Mr. John Timmons was a tall and very thin man, of fifty years, or thereabouts. His face was dust-colour, with high, well-padded cheek bones, blue eyes and insignificant cocked nose. His hair was dark brown, touched here and there with grey, curly, short, thin. He wore a low-crowned brown felt hat and a suit of dark chocolate tweed, the trousers being half a span too short over his large shoes, and the waistcoat half a span too wide, half a span too long, and buttoned up to the deep-sunken hollow of his scraggy throat. His neck was extremely long and thin and wrinkled, and covered with sparse greyish hair. His ears were enormous, and stood out from his ill-shapen head like fins. They were iron-grey, the colour of the under surface of a bat's wing. The forehead was low, retreating, and creased with close parallel lines. The eyes were keen, furtive, suspicious. A hand's-breath below the sharp, large apple of his throat, and hanging loose upon the waistcoat, was the knot of a washed-out blue cotton neckerchief. He wore long mutton-chop whiskers. The rest of the face was covered with a short, grizzled stubble. When he was not using his hands, he carried them thrust down to the utmost in his trousers' pockets, showing a wide strip of red sinewy arm between the sleeve of his coat and the pocket of the trousers. No shirt was visible, and the neckerchief touched the long, lank neck, there being no collar or trace of linen. Excepting the blue patch of neckerchief on his chest, and his blue eyes, no positive colour appeared anywhere about the man. No part of the man himself or of his clothes was clean.
Mr. Timmons was taking the air on his own threshold late in the afternoon of that last Thursday in June.
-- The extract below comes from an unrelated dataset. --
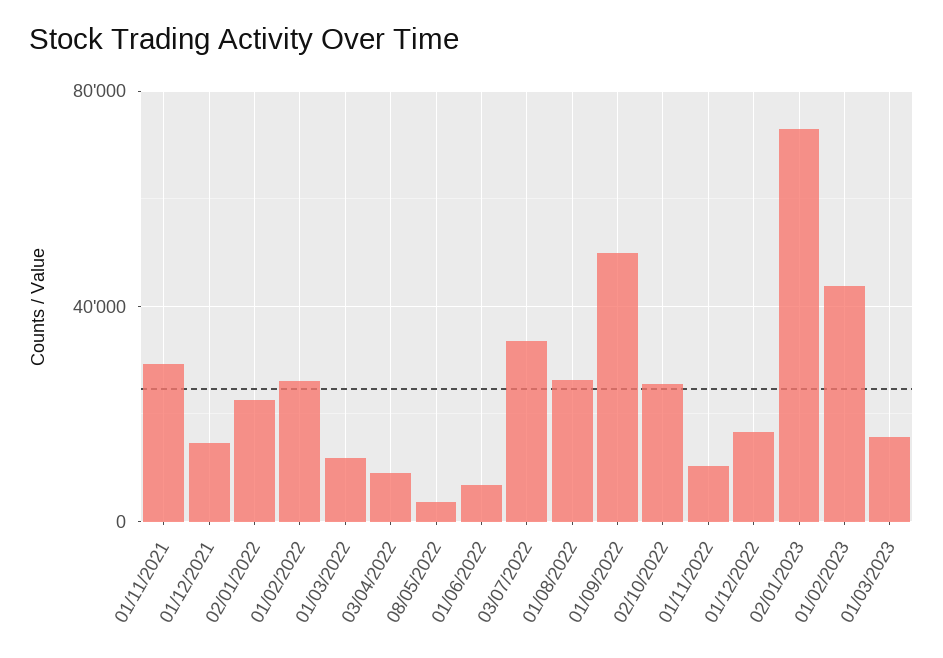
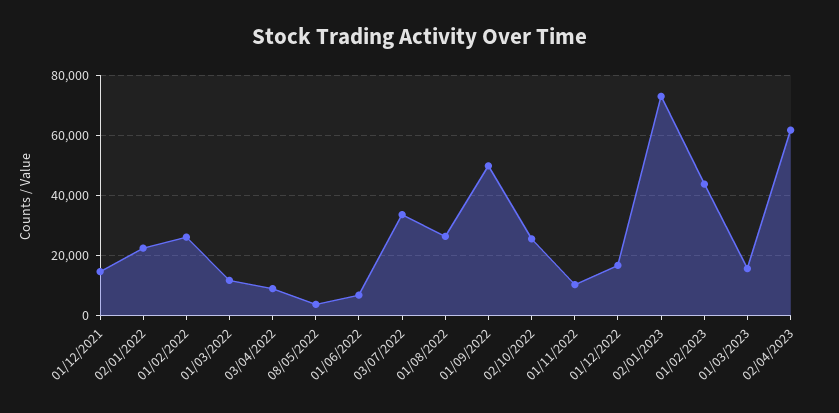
01/11/2021: 30000 -> none
02/04/2023: none -> 62000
It was now some hours since the dwarf had called and had held that conversation with him in the cellar. Not a human being had entered the marine store since. Mr. Timmons was gazing out of his watchet blue eyes in a stony and abstracted way at the dead brick wall opposite. He had been standing in this position for a good while, now shifting the weight of his body to one foot, now to the other. Occasionally he cleared his throat, which, being a supererogation, showed that he was in deep thought, for no man, in his waking moments, could think of clearing so long a throat without ample reason. The sound he made was so deep and sepulchral it seemed as though he had left his voice behind him in the cellar, and it was becoming impatient there.
Although it had not yet struck six o'clock, he was thinking of closing his establishment. At this time of the day very few people passed through Tunbridge Street; often a quarter of an hour went by bringing no visitor. But after six the street became busier, for with the end of the working day came more carts and vans and barrows to rest for the night with their shafts thrust up in the air, after their particular manner of sleeping. This parking of the peaceful artillery of the streets Mr. Timmons looked on with dislike, for it brought many people about the place and no grist to his mill. He shared with poets and aristocrats the desire for repose and privacy.
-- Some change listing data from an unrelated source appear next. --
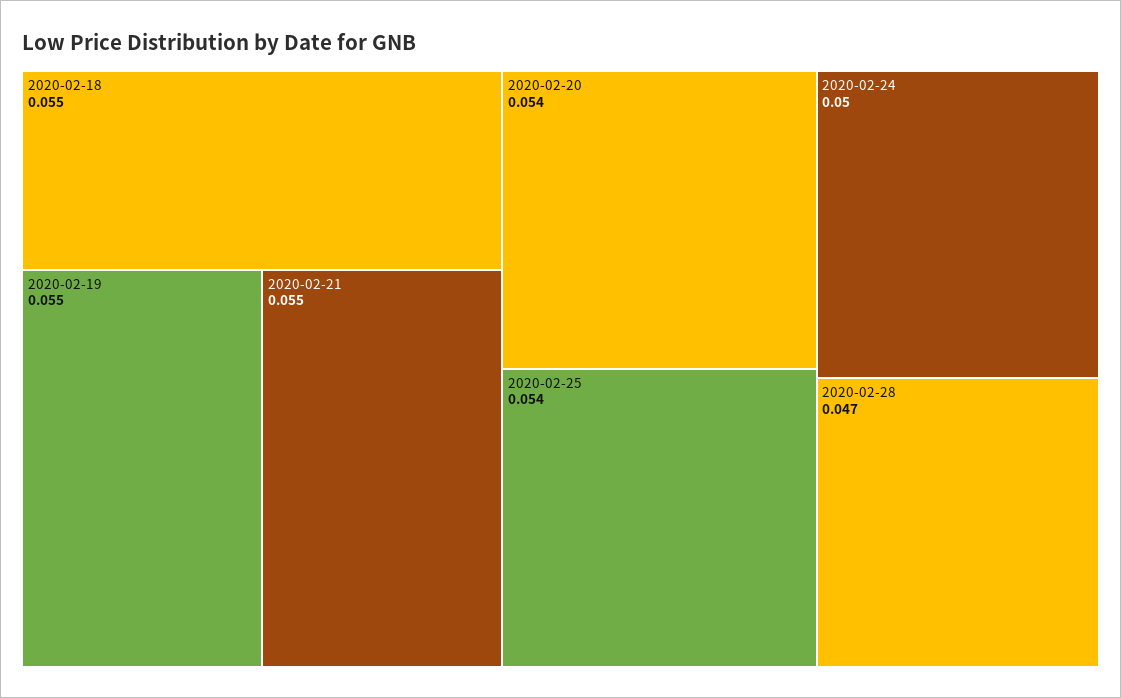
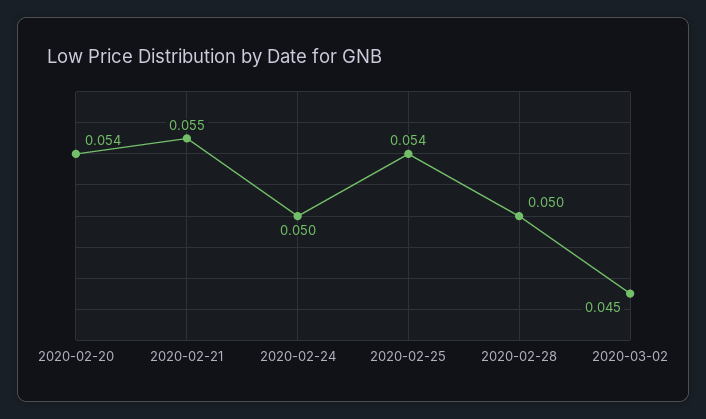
2020-02-18: 0.055 -> none
2020-02-19: 0.055 -> none
2020-02-28: 0.047 -> 0.05
2020-03-02: none -> 0.045

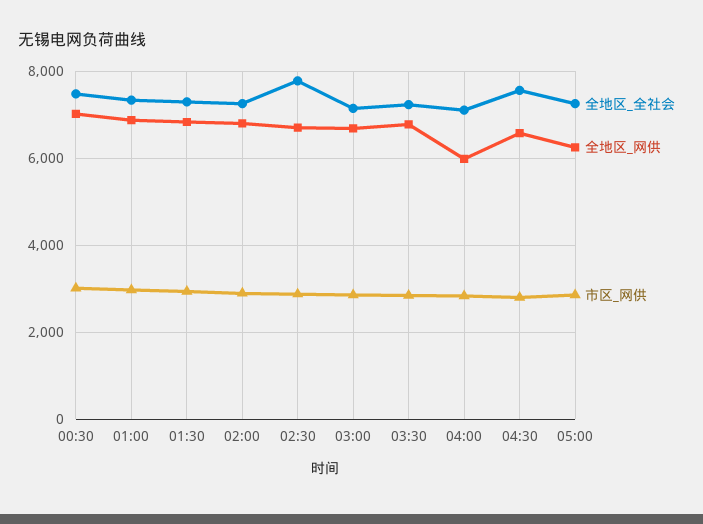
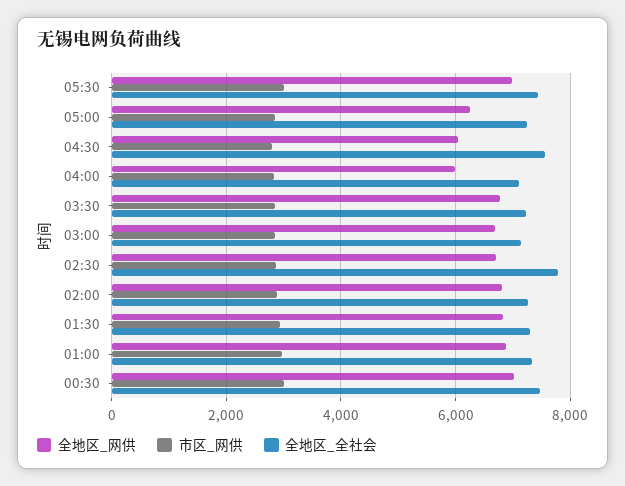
全地区_网供, 04:30: 6600 -> 6000
全地区_网供, 05:30: none -> 7000
市区_网供, 05:30: none -> 3000
全地区_全社会, 05:30: none -> 7400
As he was about to retire for the long shutters that by night defended and veiled his treasure from predatory hands or prying eyes, his enormous left ear became aware that feet were approaching from the end of the street touching London Road. He turned his pale blue eyes in the direction of the sound and saw coming along close to the wall the figure of a low sized stout woman, wearing a black bonnet far off her forehead. She was apparently about his own age, but except in the matter of age there was no likeness in the appearance of the two. She was dressed in shabby black stuff which had long ago forgotten to what kind of material it belonged. Her appearance was what merciful newspaper reporters describe as "decent," that is, she was not old or in tatters, or young and attractive and gaudy in apparel; her clothes were black and whole, and she was sober. She looked like an humble monthly nurse or an ideal charwoman. She carried a fish-basket in her hand. Out of this basket projected the tails of half-a-dozen red herrings. She had, apparently, once been good-looking, and was now well-favoured. She had that smooth, cheesy, oily, colourless rounded face peculiar to well-fed women of the humbler class indigenous in London.
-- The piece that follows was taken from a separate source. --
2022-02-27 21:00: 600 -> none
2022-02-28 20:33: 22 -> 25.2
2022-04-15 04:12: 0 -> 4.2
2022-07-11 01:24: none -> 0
Mr. Timmons' forehead wrinkled upwards as he recognised the visitor to Tunbridge Street. He smiled, displaying an imperfect line of long discoloured teeth.
"Good afternoon," said John Timmons in a deep vibrating voice that sounded as though it had effected its escape from the cellar through a drum.
"Afternoon," said the woman entering the store without pausing. Then nodding her head back in the direction whence she had come she asked: "Anyone?"
"No," answered Timmons, after a long and careful scrutiny of the eastern half of Tunbridge Street. "Not a soul."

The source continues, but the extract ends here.